There’s a simple reason why the economy keeps limping along – people have no spare money. The minimum wage is ridiculously low, big companies like Wal-Mart don’t give workers enough hours, and many well-paid federal and state jobs have disappeared. People lose one job and then get another that pays less.
So, millions of people at or near poverty only spend money on basics, causing a huge lack of demand that prevents hiring in the economy.
Here’s how a person in this situation is able to obtain something other than basic necessities:
Unfortunately, the number of Stop signs is limited. And we can’t count on congress to fix this. Boosting the minimum wage would add tons of demand to the economy. A poll in July found that 80% of Americans favored raising the minimum wage to $10.10 – the House responded recently by passing an amendment that bars funding for ACORN, an anti-poverty group that doesn’t even exist.

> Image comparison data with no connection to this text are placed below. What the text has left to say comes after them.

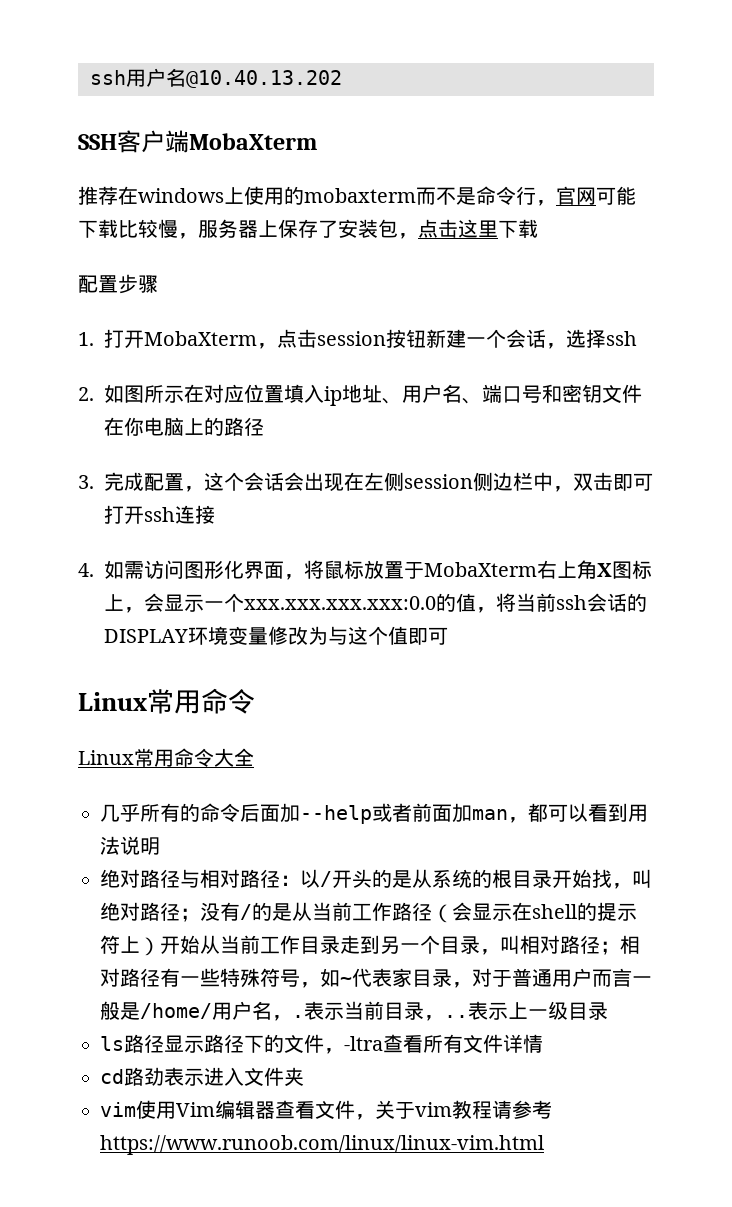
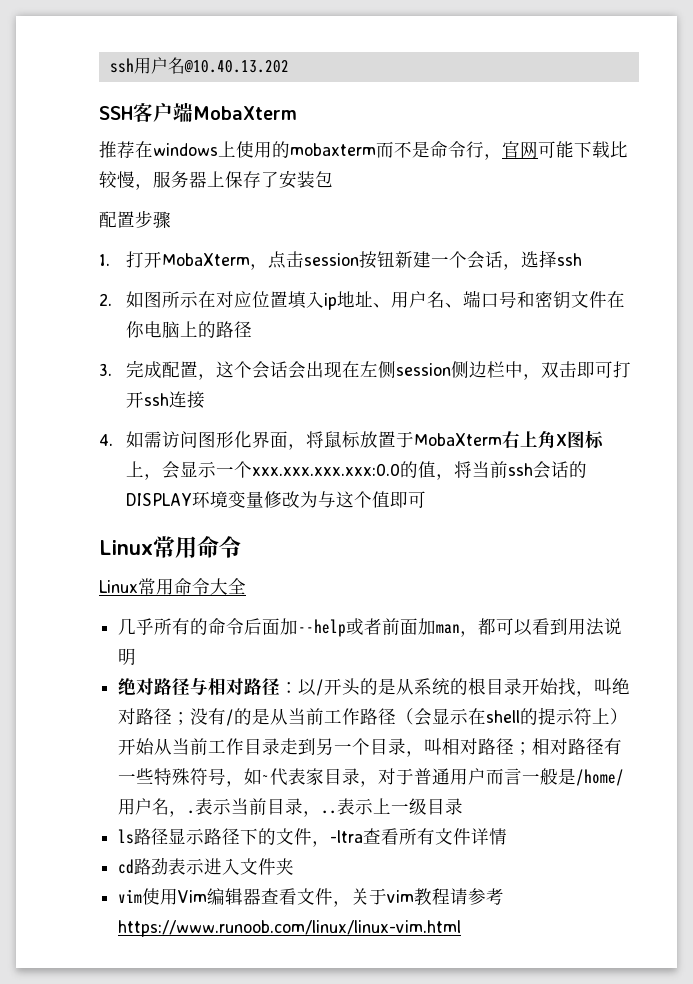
- 推荐在windows上使用的mobaxterm而不是命令行，官网可能下载比较慢，服务器上保存了安装包，点击这里下载
+ 推荐在windows上使用的mobaxterm而不是命令行，官网可能下载比较慢，服务器上保存了安装包

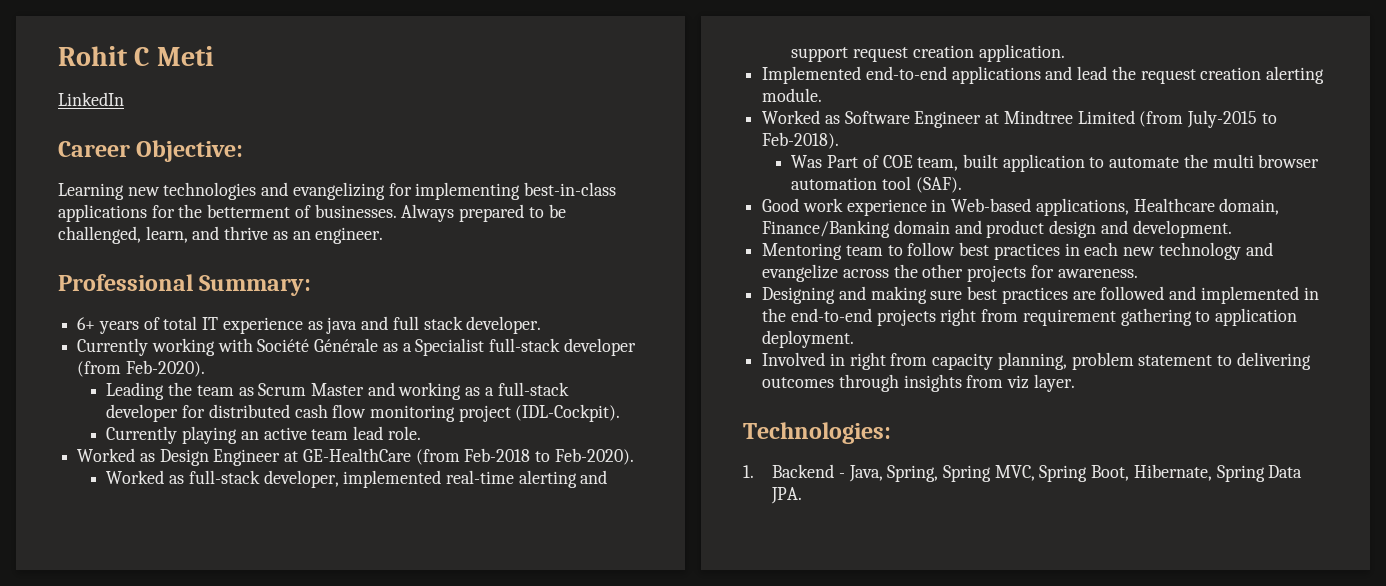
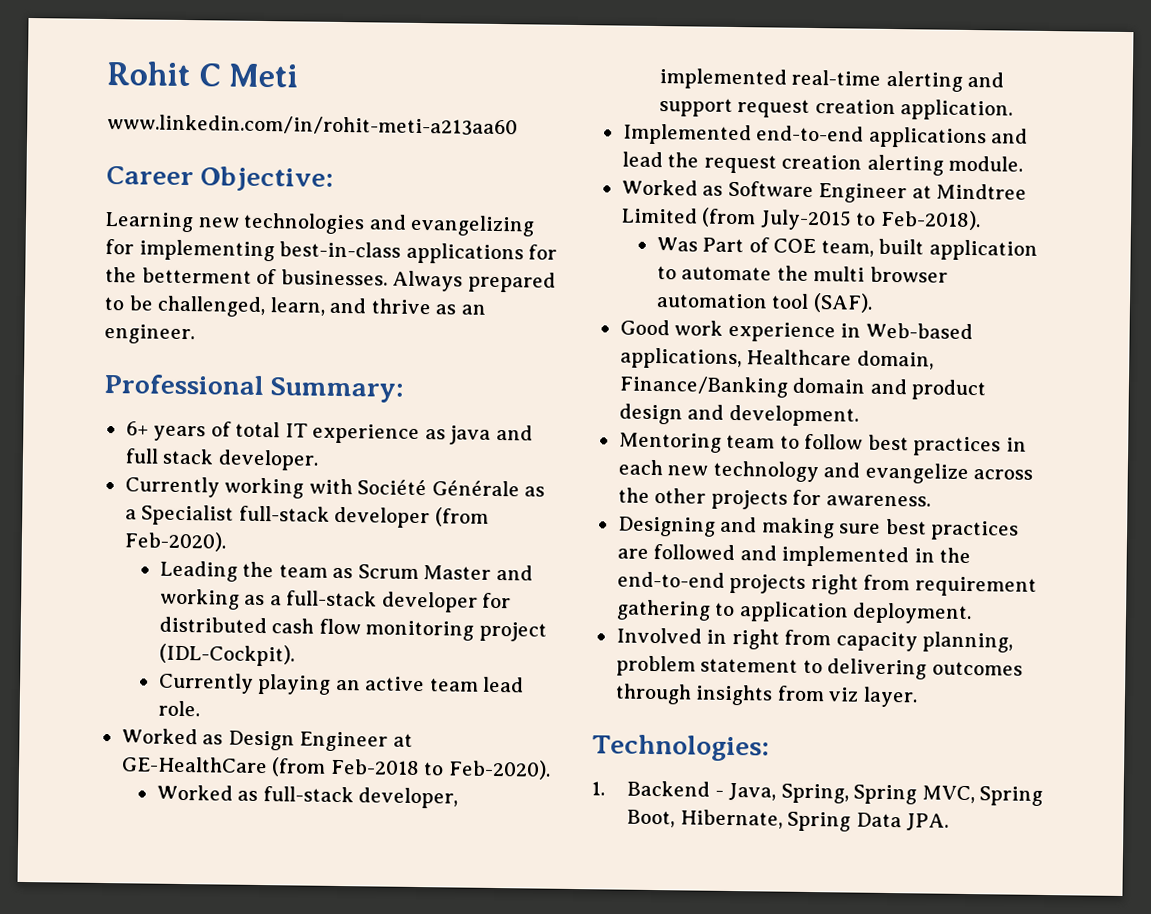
- LinkedIn
+ www.linkedin.com/in/rohit-meti-a213aa60

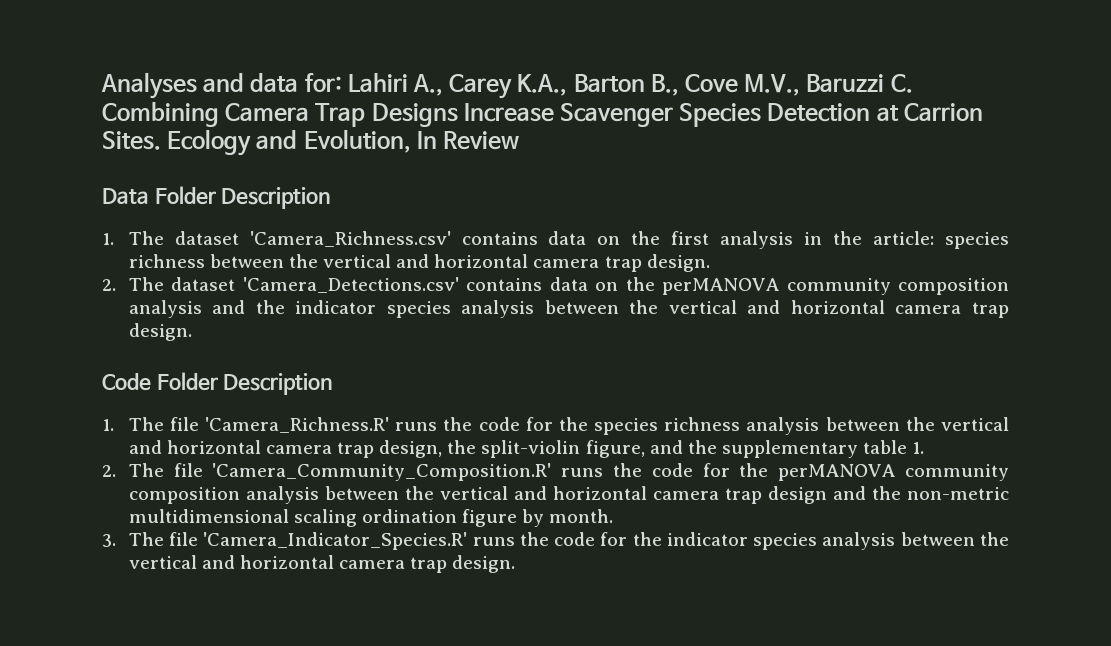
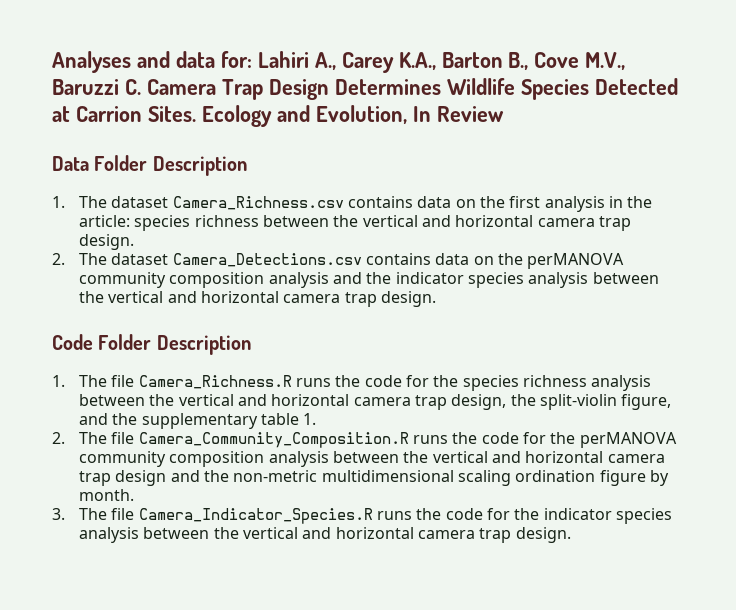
- Analyses and data for: Lahiri A., Carey K.A., Barton B., Cove M.V., Baruzzi C. Combining Camera Trap Designs Increase Scavenger Species Detection at Carrion Sites.
+ Analyses and data for: Lahiri A., Carey K.A., Barton B., Cove M.V., Baruzzi C. Camera Trap Design Determines Wildlife Species Detected at Carrion Sites.
- 1. The dataset 'Camera_Richness.csv' contains data on the first analysis in the article: species richness between the vertical and horizontal camera trap design.
+ 1. The dataset Camera_Richness.csv contains data on the first analysis in the article: species richness between the vertical and horizontal camera trap design.
- 2. The dataset 'Camera_Detections.csv' contains data on the perMANOVA community composition analysis and the indicator species analysis between the vertical and horizontal camera trap design.
+ 2. The dataset Camera_Detections.csv contains data on the perMANOVA community composition analysis and the indicator species analysis between the vertical and horizontal camera trap design.
- 1. The file 'Camera_Richness.R' runs the code for the species richness analysis between the vertical and horizontal camera trap design, the split-violin figure, and the supplementary table 1.
+ 1. The file Camera_Richness.R runs the code for the species richness analysis between the vertical and horizontal camera trap design, the split-violin figure, and the supplementary table 1.
- 2. The file 'Camera_Community_Composition.R' runs the code for the perMANOVA community composition analysis between the vertical and horizontal camera trap design and the non-metric multidimensional scaling ordination figure by month.
+ 2. The file Camera_Community_Composition.R runs the code for the perMANOVA community composition analysis between the vertical and horizontal camera trap design and the non-metric multidimensional scaling ordination figure by month.
- 3. The file 'Camera_Indicator_Species.R' runs the code for the indicator species analysis between the vertical and horizontal camera trap design.
+ 3. The file Camera_Indicator_Species.R runs the code for the indicator species analysis between the vertical and horizontal camera trap design.

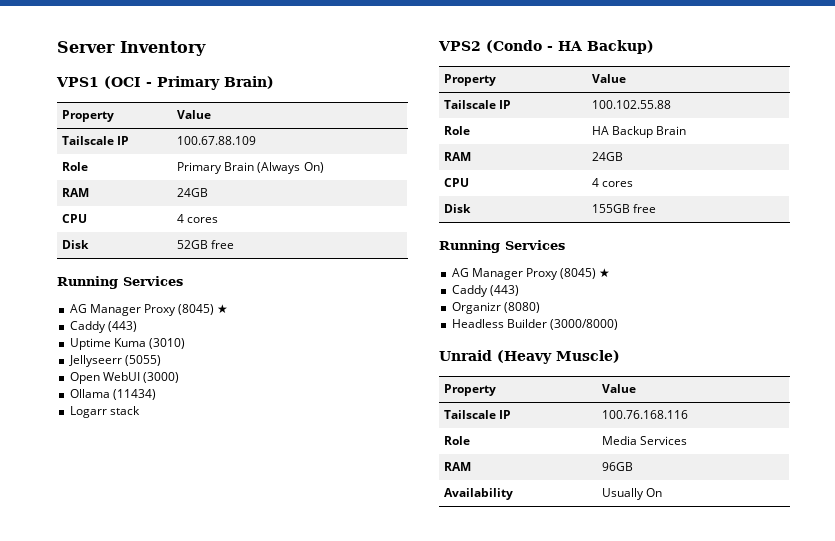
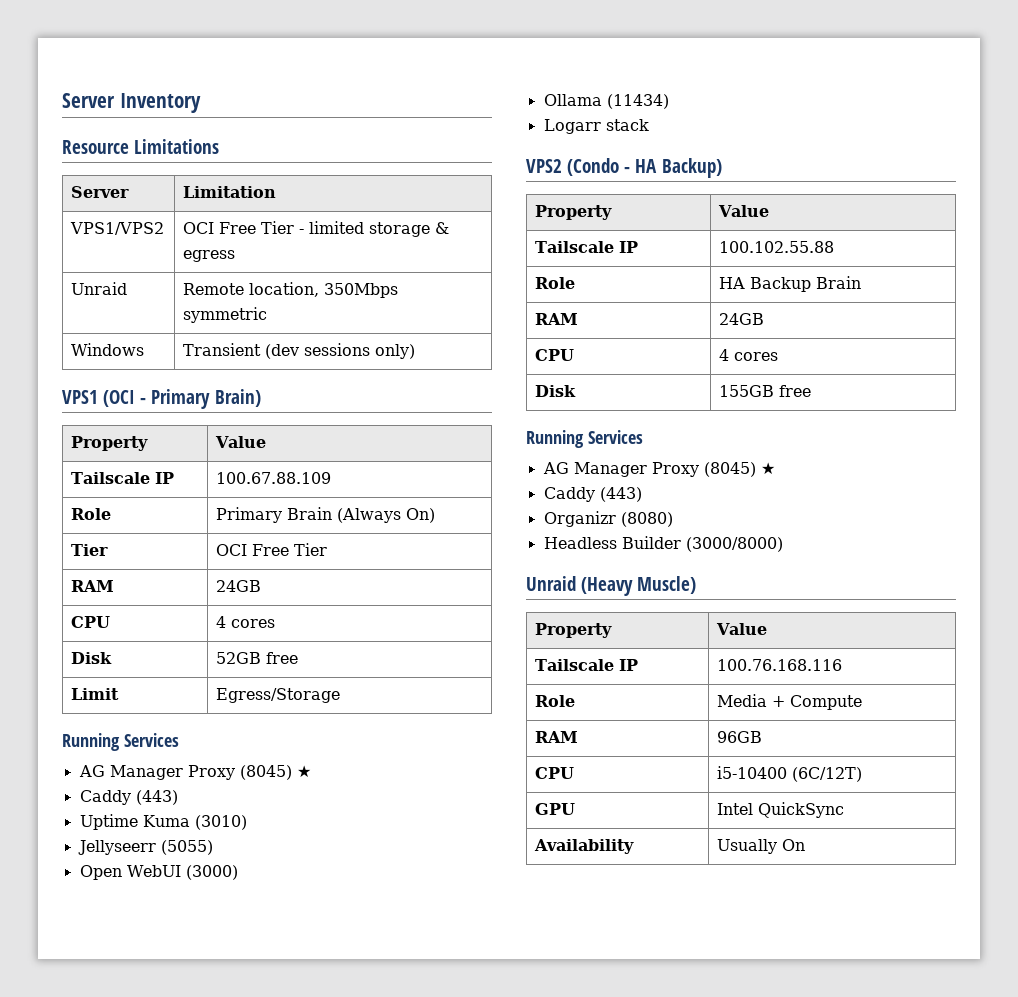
+ Resource Limitations
+ Server | Limitation
+ VPS1/VPS2 | OCI Free Tier - limited storage & egress
+ Unraid | Remote location, 350Mbps symmetric
+ Windows | Transient (dev sessions only)
+ Tier | OCI Free Tier
+ Limit | Egress/Storage
- Role | Media Services
+ Role | Media + Compute
+ CPU | i5-10400 (6C/12T)
+ GPU | Intel QuickSync

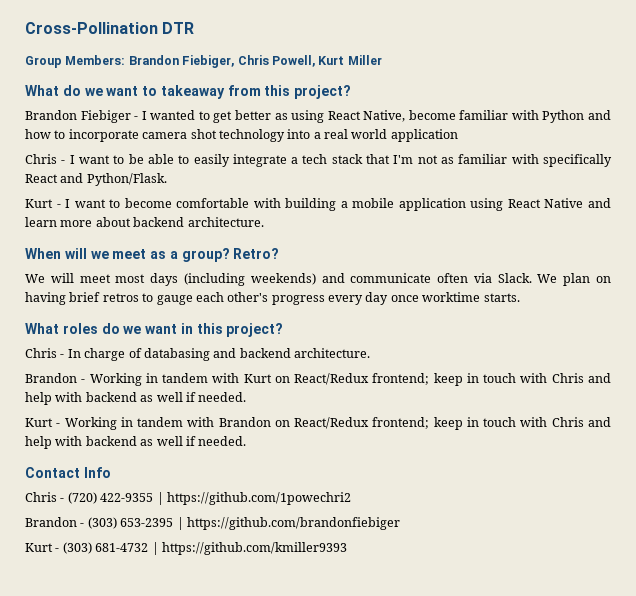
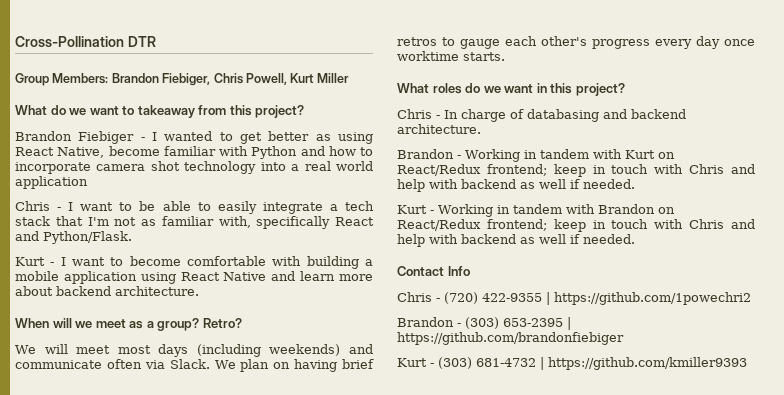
- Chris - I want to be able to easily integrate a tech stack that I'm not as familiar with specifically React and Python/Flask.
+ Chris - I want to be able to easily integrate a tech stack that I'm not as familiar with, specifically React and Python/Flask.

But despair not. The other night I heard about a great work-around to the demand problem. A friend of mine told me a story about his first day at college:
Various banks had set up booths offering credit cards. At one, students who signed up for a card got a blue t-shirt. Later that day my friend found himself in a cheesy college bar. Two tables over were a group of guys wearing those blue t-shirts. The woman serving them wore an outfit that included a cowgirl hat, a hip-holster with little white pistols, and a bandolier (a bullet holder that drapes down from the shoulder across the chest). The bullets in the bandolier had been replaced with little shot glasses.
My friend said it was like watching The Alamo Of Alcohol. The blue shirted guys bit the dust hard, just like the Texans did in 1836. But in their defeat they put a huge dent in their new credit cards. Using those cards was true demand-enhancement, a type of Quantitative Cheesing unleashed upon a college town.
So if Congress refuses to do anything, maybe the banks can help. They could flood campuses nationwide with zero-interest, no-repayment-required cards. One semester of this would jump-start the economy.
After a massive bailout followed by zero convictions on Wall Street, it’s the least that banks could do to show some gratitude.